Latency and response time are often used synonymously, but they are not the same. The response time is what the client sees: besides the actual time to process the request (the service time), it includes network delays and queueing delays. Latency is the duration that a request is waiting to be handled—during which it is latent, awaiting service.
Usually it is better to use percentiles over averages.
Approaches for Coping with Load
People often talk of a dichotomy between scaling up (vertical scaling, moving to a more powerful machine) and scaling out (horizontal scaling, distributing the load across multiple smaller machines).
The architecture of systems that operate at large scale is usually highly specific to the application—there is no such thing as a generic, one-size-fits-all scalable architecture(informally known as magic scaling sauce). The problem may be the volume of reads, the volume of writes, the volume of data to store, the complexity of the data, the response time requirements, the access patterns, or (usually) some mixture of all of these plus many more issues.
Maintainability has many facets, but in essence it’s about making life better for the engineering and operations teams who need to work with the system. Good abstractions can help reduce complexity and make the system easier to modify and adapt for new use cases. Good operability means having good visibility into the system’s health, and having effective ways of managing it.
Make it easy for operations teams to keep the system running smoothly.
Good operability means making routine tasks easy, allowing the operations team to focus their efforts on high-value activities.

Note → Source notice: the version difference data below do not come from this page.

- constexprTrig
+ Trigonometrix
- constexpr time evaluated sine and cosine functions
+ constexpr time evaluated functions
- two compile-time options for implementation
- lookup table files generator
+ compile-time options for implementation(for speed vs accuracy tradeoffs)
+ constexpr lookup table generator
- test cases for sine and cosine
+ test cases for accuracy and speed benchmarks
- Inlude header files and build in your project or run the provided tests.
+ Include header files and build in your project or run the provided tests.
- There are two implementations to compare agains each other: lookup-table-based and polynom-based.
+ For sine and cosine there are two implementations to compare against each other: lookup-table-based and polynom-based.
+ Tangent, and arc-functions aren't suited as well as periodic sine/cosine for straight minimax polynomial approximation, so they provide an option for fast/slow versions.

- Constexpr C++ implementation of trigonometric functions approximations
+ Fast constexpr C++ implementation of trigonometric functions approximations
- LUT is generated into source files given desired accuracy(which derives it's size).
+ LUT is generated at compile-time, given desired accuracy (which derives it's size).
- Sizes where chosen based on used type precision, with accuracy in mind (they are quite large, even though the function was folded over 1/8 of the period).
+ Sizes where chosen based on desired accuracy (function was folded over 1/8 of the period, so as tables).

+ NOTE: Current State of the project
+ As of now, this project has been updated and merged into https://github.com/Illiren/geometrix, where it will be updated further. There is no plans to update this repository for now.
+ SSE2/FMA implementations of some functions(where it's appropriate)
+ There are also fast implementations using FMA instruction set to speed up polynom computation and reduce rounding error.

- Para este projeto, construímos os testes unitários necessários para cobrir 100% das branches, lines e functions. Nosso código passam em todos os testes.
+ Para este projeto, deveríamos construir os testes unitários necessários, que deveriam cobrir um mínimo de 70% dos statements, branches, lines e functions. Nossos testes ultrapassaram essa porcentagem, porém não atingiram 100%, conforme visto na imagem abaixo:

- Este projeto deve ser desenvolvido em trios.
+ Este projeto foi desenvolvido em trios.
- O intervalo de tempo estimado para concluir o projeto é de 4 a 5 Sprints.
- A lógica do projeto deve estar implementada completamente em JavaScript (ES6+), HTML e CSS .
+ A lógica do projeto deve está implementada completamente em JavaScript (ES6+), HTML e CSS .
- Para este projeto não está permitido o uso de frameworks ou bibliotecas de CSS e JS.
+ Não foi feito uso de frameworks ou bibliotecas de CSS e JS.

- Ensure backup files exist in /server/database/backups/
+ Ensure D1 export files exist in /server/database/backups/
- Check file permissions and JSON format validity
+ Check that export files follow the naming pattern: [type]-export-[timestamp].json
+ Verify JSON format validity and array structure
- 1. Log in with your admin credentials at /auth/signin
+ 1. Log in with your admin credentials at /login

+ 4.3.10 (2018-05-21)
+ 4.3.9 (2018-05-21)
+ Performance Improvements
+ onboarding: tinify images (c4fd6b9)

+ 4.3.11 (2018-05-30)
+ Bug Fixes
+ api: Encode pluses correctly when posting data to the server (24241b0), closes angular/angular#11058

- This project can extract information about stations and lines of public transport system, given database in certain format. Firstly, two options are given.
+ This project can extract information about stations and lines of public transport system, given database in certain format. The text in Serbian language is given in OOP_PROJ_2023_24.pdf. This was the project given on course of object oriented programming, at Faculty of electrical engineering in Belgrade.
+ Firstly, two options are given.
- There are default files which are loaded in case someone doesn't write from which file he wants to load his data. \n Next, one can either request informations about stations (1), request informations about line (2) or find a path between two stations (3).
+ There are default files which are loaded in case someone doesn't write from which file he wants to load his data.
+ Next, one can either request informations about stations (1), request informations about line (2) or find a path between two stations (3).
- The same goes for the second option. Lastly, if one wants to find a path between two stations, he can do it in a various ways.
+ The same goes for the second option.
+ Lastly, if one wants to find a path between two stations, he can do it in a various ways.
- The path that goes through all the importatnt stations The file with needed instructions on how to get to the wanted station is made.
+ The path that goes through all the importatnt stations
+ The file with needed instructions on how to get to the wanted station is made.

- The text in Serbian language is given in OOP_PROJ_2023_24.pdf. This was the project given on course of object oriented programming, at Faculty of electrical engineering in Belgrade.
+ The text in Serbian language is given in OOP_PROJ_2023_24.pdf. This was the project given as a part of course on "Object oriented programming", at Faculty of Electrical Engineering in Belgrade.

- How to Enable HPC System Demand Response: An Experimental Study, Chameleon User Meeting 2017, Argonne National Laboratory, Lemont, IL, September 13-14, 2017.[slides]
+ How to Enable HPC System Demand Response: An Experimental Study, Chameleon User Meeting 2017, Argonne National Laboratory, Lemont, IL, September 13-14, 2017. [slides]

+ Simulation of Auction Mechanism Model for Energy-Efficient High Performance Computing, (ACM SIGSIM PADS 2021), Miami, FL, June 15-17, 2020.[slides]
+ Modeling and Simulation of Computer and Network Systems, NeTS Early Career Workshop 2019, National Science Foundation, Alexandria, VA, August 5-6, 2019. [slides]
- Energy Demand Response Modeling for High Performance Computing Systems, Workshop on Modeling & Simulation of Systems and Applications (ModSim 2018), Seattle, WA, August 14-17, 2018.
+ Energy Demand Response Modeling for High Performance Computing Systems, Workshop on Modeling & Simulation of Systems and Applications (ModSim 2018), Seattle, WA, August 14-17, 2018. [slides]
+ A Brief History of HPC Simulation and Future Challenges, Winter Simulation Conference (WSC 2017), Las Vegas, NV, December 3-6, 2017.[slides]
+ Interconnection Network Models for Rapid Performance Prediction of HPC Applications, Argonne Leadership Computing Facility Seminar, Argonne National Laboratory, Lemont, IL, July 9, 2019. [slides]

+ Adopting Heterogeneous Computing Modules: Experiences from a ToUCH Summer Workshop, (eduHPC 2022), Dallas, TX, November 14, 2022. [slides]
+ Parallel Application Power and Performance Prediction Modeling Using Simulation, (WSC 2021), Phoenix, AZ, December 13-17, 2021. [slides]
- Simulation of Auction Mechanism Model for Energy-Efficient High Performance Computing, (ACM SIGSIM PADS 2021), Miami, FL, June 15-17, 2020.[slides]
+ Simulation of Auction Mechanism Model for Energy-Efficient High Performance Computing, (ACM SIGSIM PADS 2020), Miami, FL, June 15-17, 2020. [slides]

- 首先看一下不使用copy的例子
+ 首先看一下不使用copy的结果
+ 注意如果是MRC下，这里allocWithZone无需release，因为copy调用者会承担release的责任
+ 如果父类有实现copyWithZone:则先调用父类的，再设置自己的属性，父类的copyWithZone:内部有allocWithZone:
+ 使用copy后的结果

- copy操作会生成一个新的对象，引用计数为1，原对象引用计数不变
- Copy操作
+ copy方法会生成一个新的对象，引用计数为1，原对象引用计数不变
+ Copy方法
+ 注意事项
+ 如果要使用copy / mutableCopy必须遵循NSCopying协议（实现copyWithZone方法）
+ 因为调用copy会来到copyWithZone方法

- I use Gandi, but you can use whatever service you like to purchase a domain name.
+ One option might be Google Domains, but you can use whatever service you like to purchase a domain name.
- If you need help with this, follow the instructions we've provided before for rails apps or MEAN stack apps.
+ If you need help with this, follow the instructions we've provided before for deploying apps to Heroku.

Make it easy for new engineers to understand the system, by removing as much complexity as possible from the system. (Note this is not the same as simplicity of the user interface.)
Making a system simpler does not necessarily mean reducing its functionality; it can also mean removing accidental complexity. One of the best tools we have for removing accidental complexity is abstraction.
Make it easy for engineers to make changes to the system in the future, adapting it for unanticipated use cases as requirements change. Also known as extensibility, modifiability, or plasticity.
In terms of organizational processes, Agile working patterns provide a framework for adapting to change.